Le 25/01/2016 16:08, Rainer Weikusat a écrit :
Didier Kryn <[email protected]> writes:
Le 25/01/2016 13:23, Rainer Weikusat a écrit :
while (*r) if (*r++ == '/') n = r;
Does it mean
while (*r)
{
if (*r == '/')
{
n = r;
r++;
}
}
or
while (*r)
{
if (*r == '/')
{
r++;
n = r;
}
}
I think the second answer is the good one. It is more readable and
less error-prone than your example and
... doesn't work. r (for 'running pointer') needs to be incremented on
every iteration until it hits the end of the string.
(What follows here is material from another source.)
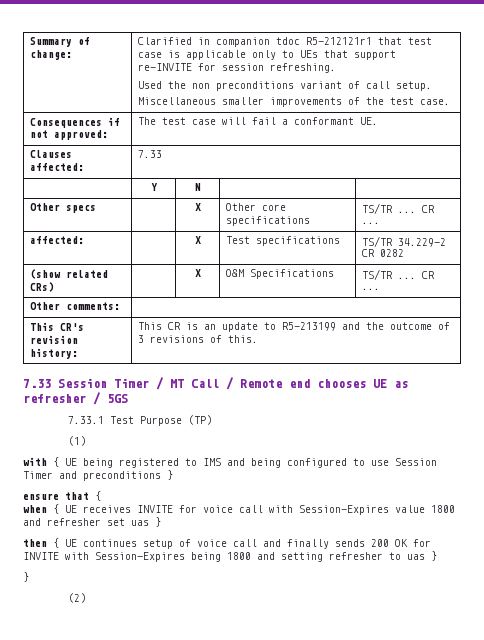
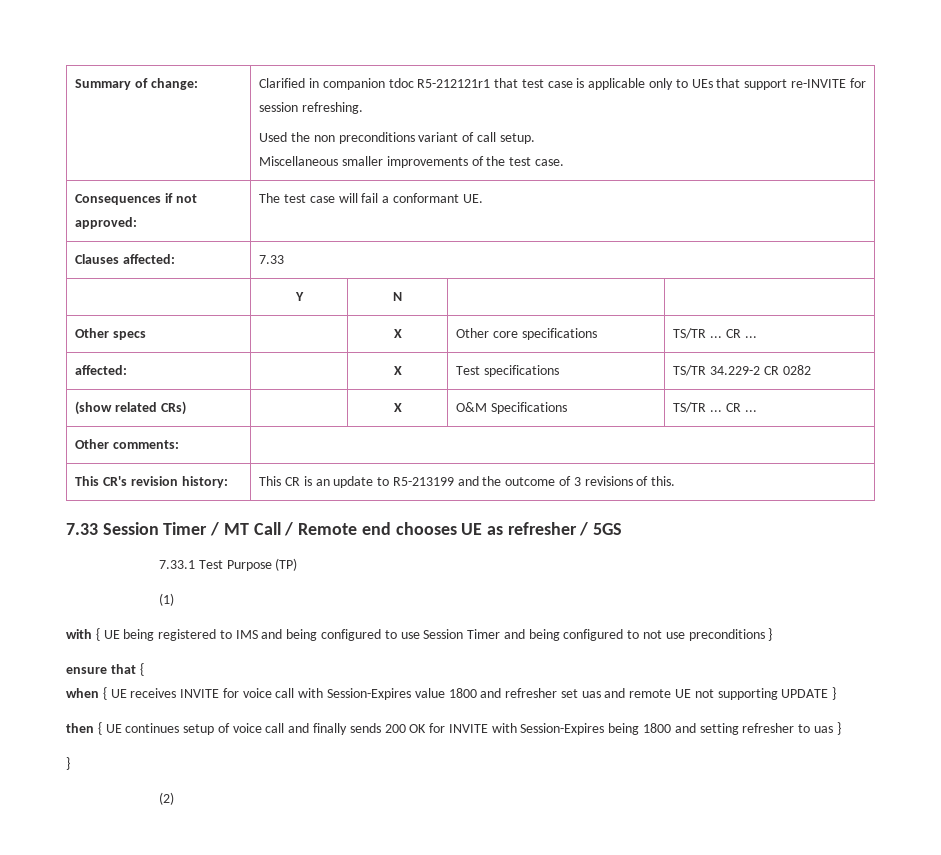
- with { UE being registered to IMS and being configured to use Session Timer and preconditions }
+ with { UE being registered to IMS and being configured to use Session Timer and being configured to not use preconditions }
- when { UE receives INVITE for voice call with Session-Expires value 1800 and refresher set uas }
+ when { UE receives INVITE for voice call with Session-Expires value 1800 and refresher set uas and remote UE not supporting UPDATE }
In case it
currently pointed to a '/', 'n' ('pointer to [start of] name') needs to
be set to the char behind the slash. As soons as *r == 0 aka !*r, n will
point to the char after the last slash in the original string, ie, to
the program name part of a program pathname.
This is even already 'optimized for simplicity' as gcc will (usually)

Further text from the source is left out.